Records for this exercise =
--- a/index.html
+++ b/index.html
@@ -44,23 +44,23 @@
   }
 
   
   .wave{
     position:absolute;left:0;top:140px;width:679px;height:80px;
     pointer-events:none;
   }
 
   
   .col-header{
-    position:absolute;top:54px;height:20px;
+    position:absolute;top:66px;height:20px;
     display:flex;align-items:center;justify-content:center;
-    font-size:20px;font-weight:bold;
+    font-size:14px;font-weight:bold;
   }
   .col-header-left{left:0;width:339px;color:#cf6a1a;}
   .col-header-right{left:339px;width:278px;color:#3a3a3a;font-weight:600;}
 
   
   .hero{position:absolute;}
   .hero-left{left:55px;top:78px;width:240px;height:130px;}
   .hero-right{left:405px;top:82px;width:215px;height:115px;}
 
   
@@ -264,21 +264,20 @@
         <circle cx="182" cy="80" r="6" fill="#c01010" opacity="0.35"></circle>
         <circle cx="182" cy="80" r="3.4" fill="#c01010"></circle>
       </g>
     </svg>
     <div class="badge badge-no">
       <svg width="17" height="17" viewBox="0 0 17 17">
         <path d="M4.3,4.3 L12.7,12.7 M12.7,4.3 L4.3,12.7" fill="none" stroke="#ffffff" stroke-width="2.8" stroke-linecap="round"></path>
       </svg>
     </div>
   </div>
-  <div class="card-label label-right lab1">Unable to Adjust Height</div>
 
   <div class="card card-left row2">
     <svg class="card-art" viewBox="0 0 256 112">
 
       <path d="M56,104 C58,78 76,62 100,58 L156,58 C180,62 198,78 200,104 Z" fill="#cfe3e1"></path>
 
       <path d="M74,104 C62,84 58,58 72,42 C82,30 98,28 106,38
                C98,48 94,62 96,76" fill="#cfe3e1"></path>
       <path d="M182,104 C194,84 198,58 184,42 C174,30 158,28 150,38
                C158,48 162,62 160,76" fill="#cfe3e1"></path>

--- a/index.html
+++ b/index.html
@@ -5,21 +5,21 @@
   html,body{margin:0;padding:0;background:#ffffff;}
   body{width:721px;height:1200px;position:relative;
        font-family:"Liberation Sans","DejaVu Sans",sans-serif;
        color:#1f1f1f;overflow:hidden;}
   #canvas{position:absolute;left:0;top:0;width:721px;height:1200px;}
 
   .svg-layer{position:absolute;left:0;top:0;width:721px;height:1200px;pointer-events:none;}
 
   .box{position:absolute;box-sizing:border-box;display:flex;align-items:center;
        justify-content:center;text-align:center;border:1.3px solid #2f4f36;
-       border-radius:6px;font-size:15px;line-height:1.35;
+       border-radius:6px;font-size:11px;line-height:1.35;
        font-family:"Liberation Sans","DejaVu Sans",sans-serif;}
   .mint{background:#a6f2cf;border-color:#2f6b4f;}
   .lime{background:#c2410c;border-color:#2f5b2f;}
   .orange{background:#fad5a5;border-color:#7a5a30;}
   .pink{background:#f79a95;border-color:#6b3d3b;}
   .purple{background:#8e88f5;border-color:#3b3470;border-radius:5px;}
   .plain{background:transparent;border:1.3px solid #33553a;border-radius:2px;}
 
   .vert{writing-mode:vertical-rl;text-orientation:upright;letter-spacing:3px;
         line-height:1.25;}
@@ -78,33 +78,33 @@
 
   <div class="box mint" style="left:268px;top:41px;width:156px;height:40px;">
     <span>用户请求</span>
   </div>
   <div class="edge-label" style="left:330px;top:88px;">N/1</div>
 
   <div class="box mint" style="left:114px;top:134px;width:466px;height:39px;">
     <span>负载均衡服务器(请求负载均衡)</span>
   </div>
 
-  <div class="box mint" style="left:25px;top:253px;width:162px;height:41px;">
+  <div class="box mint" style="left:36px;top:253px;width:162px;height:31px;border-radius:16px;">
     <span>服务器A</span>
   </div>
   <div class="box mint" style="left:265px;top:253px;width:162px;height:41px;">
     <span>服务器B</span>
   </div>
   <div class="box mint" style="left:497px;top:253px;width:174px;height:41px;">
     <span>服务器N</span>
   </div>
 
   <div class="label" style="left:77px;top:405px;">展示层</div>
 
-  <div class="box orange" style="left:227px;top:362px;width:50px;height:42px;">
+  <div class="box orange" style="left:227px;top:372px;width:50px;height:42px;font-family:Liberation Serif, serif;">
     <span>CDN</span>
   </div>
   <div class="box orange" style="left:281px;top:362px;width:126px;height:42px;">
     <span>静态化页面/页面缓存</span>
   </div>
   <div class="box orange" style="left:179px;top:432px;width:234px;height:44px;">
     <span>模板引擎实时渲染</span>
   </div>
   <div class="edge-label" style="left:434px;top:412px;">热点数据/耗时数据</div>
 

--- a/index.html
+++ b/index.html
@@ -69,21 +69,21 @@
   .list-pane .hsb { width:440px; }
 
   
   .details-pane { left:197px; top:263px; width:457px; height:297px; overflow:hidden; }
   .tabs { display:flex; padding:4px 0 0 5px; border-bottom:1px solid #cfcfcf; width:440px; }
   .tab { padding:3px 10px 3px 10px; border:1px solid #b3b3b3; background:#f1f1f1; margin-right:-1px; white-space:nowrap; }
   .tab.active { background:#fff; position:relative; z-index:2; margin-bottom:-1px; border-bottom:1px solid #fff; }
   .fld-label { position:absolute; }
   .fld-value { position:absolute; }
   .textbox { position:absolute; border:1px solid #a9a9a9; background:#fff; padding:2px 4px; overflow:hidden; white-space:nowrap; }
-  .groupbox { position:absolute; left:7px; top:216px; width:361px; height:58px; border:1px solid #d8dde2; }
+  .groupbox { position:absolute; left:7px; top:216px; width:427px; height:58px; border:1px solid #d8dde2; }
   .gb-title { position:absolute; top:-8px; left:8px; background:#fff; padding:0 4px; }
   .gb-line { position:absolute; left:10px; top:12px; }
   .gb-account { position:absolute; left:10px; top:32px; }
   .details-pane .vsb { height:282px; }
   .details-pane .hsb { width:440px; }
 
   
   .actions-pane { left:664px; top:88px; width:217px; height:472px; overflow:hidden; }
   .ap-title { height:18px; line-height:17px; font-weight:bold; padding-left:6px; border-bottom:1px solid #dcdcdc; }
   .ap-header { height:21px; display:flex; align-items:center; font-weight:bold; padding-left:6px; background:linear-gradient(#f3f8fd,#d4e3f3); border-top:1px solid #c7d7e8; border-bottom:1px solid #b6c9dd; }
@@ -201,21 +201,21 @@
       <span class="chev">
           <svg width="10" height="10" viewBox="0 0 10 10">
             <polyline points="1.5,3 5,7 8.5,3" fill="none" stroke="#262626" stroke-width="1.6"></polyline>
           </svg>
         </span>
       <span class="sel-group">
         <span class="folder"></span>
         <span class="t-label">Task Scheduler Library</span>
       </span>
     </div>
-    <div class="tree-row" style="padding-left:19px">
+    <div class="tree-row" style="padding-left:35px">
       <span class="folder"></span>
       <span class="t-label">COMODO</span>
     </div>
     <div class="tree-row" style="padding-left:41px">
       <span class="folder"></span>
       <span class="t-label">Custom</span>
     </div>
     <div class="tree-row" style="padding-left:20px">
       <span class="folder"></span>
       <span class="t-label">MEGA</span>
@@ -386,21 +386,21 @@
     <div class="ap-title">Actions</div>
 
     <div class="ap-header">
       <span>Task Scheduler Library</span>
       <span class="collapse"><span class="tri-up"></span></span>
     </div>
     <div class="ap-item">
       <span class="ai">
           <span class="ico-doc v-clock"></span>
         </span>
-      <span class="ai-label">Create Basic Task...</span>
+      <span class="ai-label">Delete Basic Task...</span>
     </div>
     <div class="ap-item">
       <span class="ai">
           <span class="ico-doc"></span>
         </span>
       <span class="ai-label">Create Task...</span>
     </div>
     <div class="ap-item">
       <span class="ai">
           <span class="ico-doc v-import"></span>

Exercise requirements = Transcribe each line of the data exactly, skipping none.

Result for this task =
--- a/index.html
+++ b/index.html
@@ -44,23 +44,23 @@
   }
 
   
   .wave{
     position:absolute;left:0;top:140px;width:679px;height:80px;
     pointer-events:none;
   }
 
   
   .col-header{
-    position:absolute;top:54px;height:20px;
+    position:absolute;top:66px;height:20px;
     display:flex;align-items:center;justify-content:center;
-    font-size:20px;font-weight:bold;
+    font-size:14px;font-weight:bold;
   }
   .col-header-left{left:0;width:339px;color:#cf6a1a;}
   .col-header-right{left:339px;width:278px;color:#3a3a3a;font-weight:600;}
 
   
   .hero{position:absolute;}
   .hero-left{left:55px;top:78px;width:240px;height:130px;}
   .hero-right{left:405px;top:82px;width:215px;height:115px;}
 
   
@@ -264,21 +264,20 @@
         <circle cx="182" cy="80" r="6" fill="#c01010" opacity="0.35"></circle>
         <circle cx="182" cy="80" r="3.4" fill="#c01010"></circle>
       </g>
     </svg>
     <div class="badge badge-no">
       <svg width="17" height="17" viewBox="0 0 17 17">
         <path d="M4.3,4.3 L12.7,12.7 M12.7,4.3 L4.3,12.7" fill="none" stroke="#ffffff" stroke-width="2.8" stroke-linecap="round"></path>
       </svg>
     </div>
   </div>
-  <div class="card-label label-right lab1">Unable to Adjust Height</div>
 
   <div class="card card-left row2">
     <svg class="card-art" viewBox="0 0 256 112">
 
       <path d="M56,104 C58,78 76,62 100,58 L156,58 C180,62 198,78 200,104 Z" fill="#cfe3e1"></path>
 
       <path d="M74,104 C62,84 58,58 72,42 C82,30 98,28 106,38
                C98,48 94,62 96,76" fill="#cfe3e1"></path>
       <path d="M182,104 C194,84 198,58 184,42 C174,30 158,28 150,38
                C158,48 162,62 160,76" fill="#cfe3e1"></path>

--- a/index.html
+++ b/index.html
@@ -5,21 +5,21 @@
   html,body{margin:0;padding:0;background:#ffffff;}
   body{width:721px;height:1200px;position:relative;
        font-family:"Liberation Sans","DejaVu Sans",sans-serif;
        color:#1f1f1f;overflow:hidden;}
   #canvas{position:absolute;left:0;top:0;width:721px;height:1200px;}
 
   .svg-layer{position:absolute;left:0;top:0;width:721px;height:1200px;pointer-events:none;}
 
   .box{position:absolute;box-sizing:border-box;display:flex;align-items:center;
        justify-content:center;text-align:center;border:1.3px solid #2f4f36;
-       border-radius:6px;font-size:15px;line-height:1.35;
+       border-radius:6px;font-size:11px;line-height:1.35;
        font-family:"Liberation Sans","DejaVu Sans",sans-serif;}
   .mint{background:#a6f2cf;border-color:#2f6b4f;}
   .lime{background:#c2410c;border-color:#2f5b2f;}
   .orange{background:#fad5a5;border-color:#7a5a30;}
   .pink{background:#f79a95;border-color:#6b3d3b;}
   .purple{background:#8e88f5;border-color:#3b3470;border-radius:5px;}
   .plain{background:transparent;border:1.3px solid #33553a;border-radius:2px;}
 
   .vert{writing-mode:vertical-rl;text-orientation:upright;letter-spacing:3px;
         line-height:1.25;}
@@ -78,33 +78,33 @@
 
   <div class="box mint" style="left:268px;top:41px;width:156px;height:40px;">
     <span>用户请求</span>
   </div>
   <div class="edge-label" style="left:330px;top:88px;">N/1</div>
 
   <div class="box mint" style="left:114px;top:134px;width:466px;height:39px;">
     <span>负载均衡服务器(请求负载均衡)</span>
   </div>
 
-  <div class="box mint" style="left:25px;top:253px;width:162px;height:41px;">
+  <div class="box mint" style="left:36px;top:253px;width:162px;height:31px;border-radius:16px;">
     <span>服务器A</span>
   </div>
   <div class="box mint" style="left:265px;top:253px;width:162px;height:41px;">
     <span>服务器B</span>
   </div>
   <div class="box mint" style="left:497px;top:253px;width:174px;height:41px;">
     <span>服务器N</span>
   </div>
 
   <div class="label" style="left:77px;top:405px;">展示层</div>
 
-  <div class="box orange" style="left:227px;top:362px;width:50px;height:42px;">
+  <div class="box orange" style="left:227px;top:372px;width:50px;height:42px;font-family:Liberation Serif, serif;">
     <span>CDN</span>
   </div>
   <div class="box orange" style="left:281px;top:362px;width:126px;height:42px;">
     <span>静态化页面/页面缓存</span>
   </div>
   <div class="box orange" style="left:179px;top:432px;width:234px;height:44px;">
     <span>模板引擎实时渲染</span>
   </div>
   <div class="edge-label" style="left:434px;top:412px;">热点数据/耗时数据</div>
 

--- a/index.html
+++ b/index.html
@@ -69,21 +69,21 @@
   .list-pane .hsb { width:440px; }
 
   
   .details-pane { left:197px; top:263px; width:457px; height:297px; overflow:hidden; }
   .tabs { display:flex; padding:4px 0 0 5px; border-bottom:1px solid #cfcfcf; width:440px; }
   .tab { padding:3px 10px 3px 10px; border:1px solid #b3b3b3; background:#f1f1f1; margin-right:-1px; white-space:nowrap; }
   .tab.active { background:#fff; position:relative; z-index:2; margin-bottom:-1px; border-bottom:1px solid #fff; }
   .fld-label { position:absolute; }
   .fld-value { position:absolute; }
   .textbox { position:absolute; border:1px solid #a9a9a9; background:#fff; padding:2px 4px; overflow:hidden; white-space:nowrap; }
-  .groupbox { position:absolute; left:7px; top:216px; width:361px; height:58px; border:1px solid #d8dde2; }
+  .groupbox { position:absolute; left:7px; top:216px; width:427px; height:58px; border:1px solid #d8dde2; }
   .gb-title { position:absolute; top:-8px; left:8px; background:#fff; padding:0 4px; }
   .gb-line { position:absolute; left:10px; top:12px; }
   .gb-account { position:absolute; left:10px; top:32px; }
   .details-pane .vsb { height:282px; }
   .details-pane .hsb { width:440px; }
 
   
   .actions-pane { left:664px; top:88px; width:217px; height:472px; overflow:hidden; }
   .ap-title { height:18px; line-height:17px; font-weight:bold; padding-left:6px; border-bottom:1px solid #dcdcdc; }
   .ap-header { height:21px; display:flex; align-items:center; font-weight:bold; padding-left:6px; background:linear-gradient(#f3f8fd,#d4e3f3); border-top:1px solid #c7d7e8; border-bottom:1px solid #b6c9dd; }
@@ -201,21 +201,21 @@
       <span class="chev">
           <svg width="10" height="10" viewBox="0 0 10 10">
             <polyline points="1.5,3 5,7 8.5,3" fill="none" stroke="#262626" stroke-width="1.6"></polyline>
           </svg>
         </span>
       <span class="sel-group">
         <span class="folder"></span>
         <span class="t-label">Task Scheduler Library</span>
       </span>
     </div>
-    <div class="tree-row" style="padding-left:19px">
+    <div class="tree-row" style="padding-left:35px">
       <span class="folder"></span>
       <span class="t-label">COMODO</span>
     </div>
     <div class="tree-row" style="padding-left:41px">
       <span class="folder"></span>
       <span class="t-label">Custom</span>
     </div>
     <div class="tree-row" style="padding-left:20px">
       <span class="folder"></span>
       <span class="t-label">MEGA</span>
@@ -386,21 +386,21 @@
     <div class="ap-title">Actions</div>
 
     <div class="ap-header">
       <span>Task Scheduler Library</span>
       <span class="collapse"><span class="tri-up"></span></span>
     </div>
     <div class="ap-item">
       <span class="ai">
           <span class="ico-doc v-clock"></span>
         </span>
-      <span class="ai-label">Create Basic Task...</span>
+      <span class="ai-label">Delete Basic Task...</span>
     </div>
     <div class="ap-item">
       <span class="ai">
           <span class="ico-doc"></span>
         </span>
       <span class="ai-label">Create Task...</span>
     </div>
     <div class="ap-item">
       <span class="ai">
           <span class="ico-doc v-import"></span>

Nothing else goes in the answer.